We can try to find in the EEBO corpus
- names of English monarchs ruling in the period 1400-1700
- punctuation marks such as a question mark – ? (for interrogative sentences) or an exclamation mark – !
- some words that has changed their meanings since the Early Modern English period
- silly which once meant worthy or blessed
- myriad which once referred to a specific number, i.e. 10,000
- meat which originally had more general meaning, i.e food
We can now check if the query search worked correctly (corpus: EEBO, query type: basic):
Query | Number of hits | Relative frequency (i.p.m.) |
---|---|---|
Charles I | 816 | 0.94 |
? | 1,800,519 | 2,064.02 |
silly | 7,113 | 8.15 |
myriad | 42 | 0.05 |
meat | 41,990 | 48.14 |
It should be noted that the EEBO corpus contains approximately 872 million words and therefore the word myriad (with 42 occurrences) has the relative frequency of 0.05 instances per million (i.p.m.). Relative frequency is essential when working with the corpora of different sizes as 10 hits in the corpus containing 100 million words does not equal the frequency of 10 hits in the corpus containing twice as many words.

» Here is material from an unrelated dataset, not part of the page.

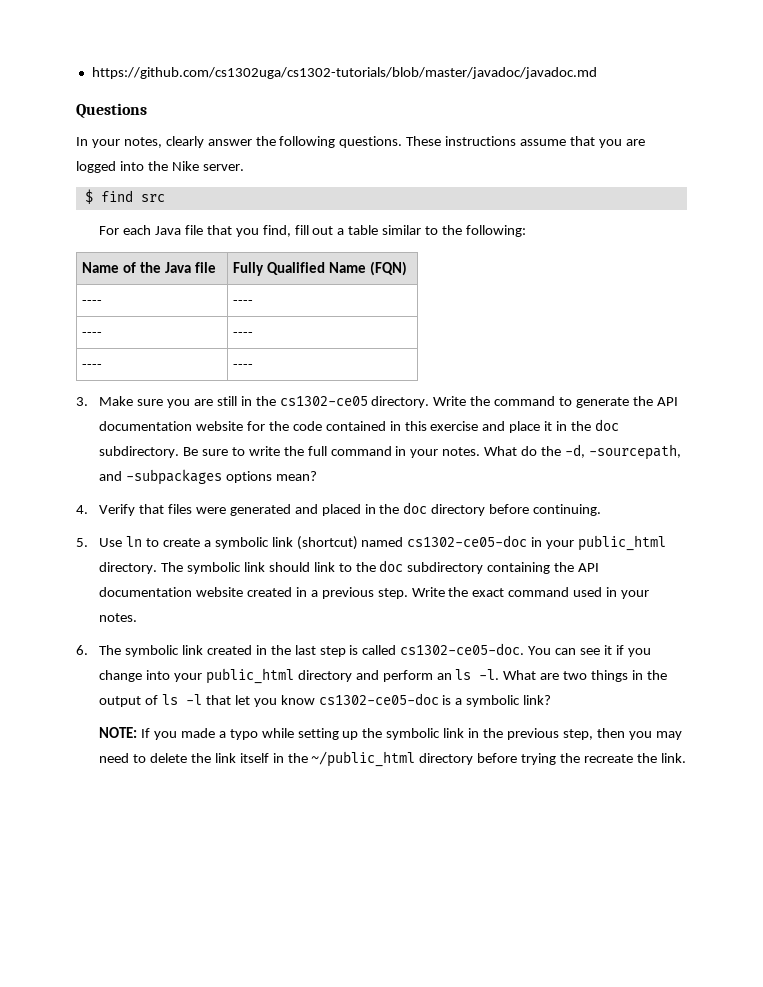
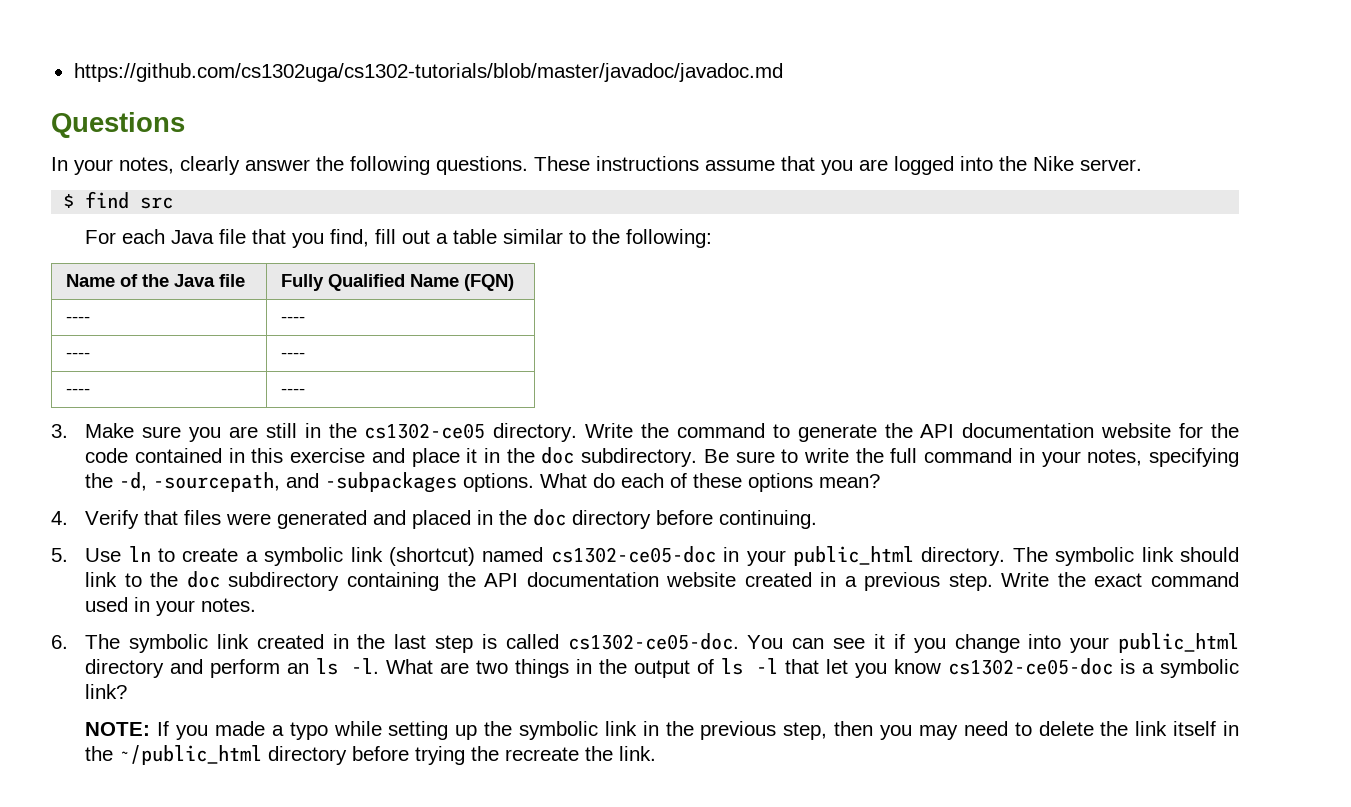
- Be sure to write the full command in your notes. What do the -d, -sourcepath, and -subpackages options mean?
+ Be sure to write the full command in your notes, specifying the -d, -sourcepath, and -subpackages options. What do each of these options mean?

The searched word or phrase which is pink-coloured in the concordance list is called KWIC (key word in context). The whole line is called concordance line and is part of the concordance (the list of all concordance lines, i.e. all occurrences of the searched words as well as their contexts).
New Query
If we wish to begin a new search in KonText, we click on the item Query → New Query located in the top menu.
Query types
There are 6 different query types in the KonText interface (basic, lemma, phrase, node form, character, CQL). Each of them is suitable for different kind of research. As the EEBO corpus is not lemmatized, it is not possible to select lemma as the query type.
Query type: Word Form
Word Form is one of the most user-friendly query types. With Word Form we can search in the corpus for the specific form of the query. If we type apple into the query line, only those occurrences of the word will be in the results that exactly match the query. Therefore, Apple with upper-case A will not be included in the generated results.
The only difference between the query and the result could be letter case. The default setting for Word Form is case-insensitive which means that the results will include both the lower and upper case forms, i.e. (the query results of god will include both god,God but also GOD.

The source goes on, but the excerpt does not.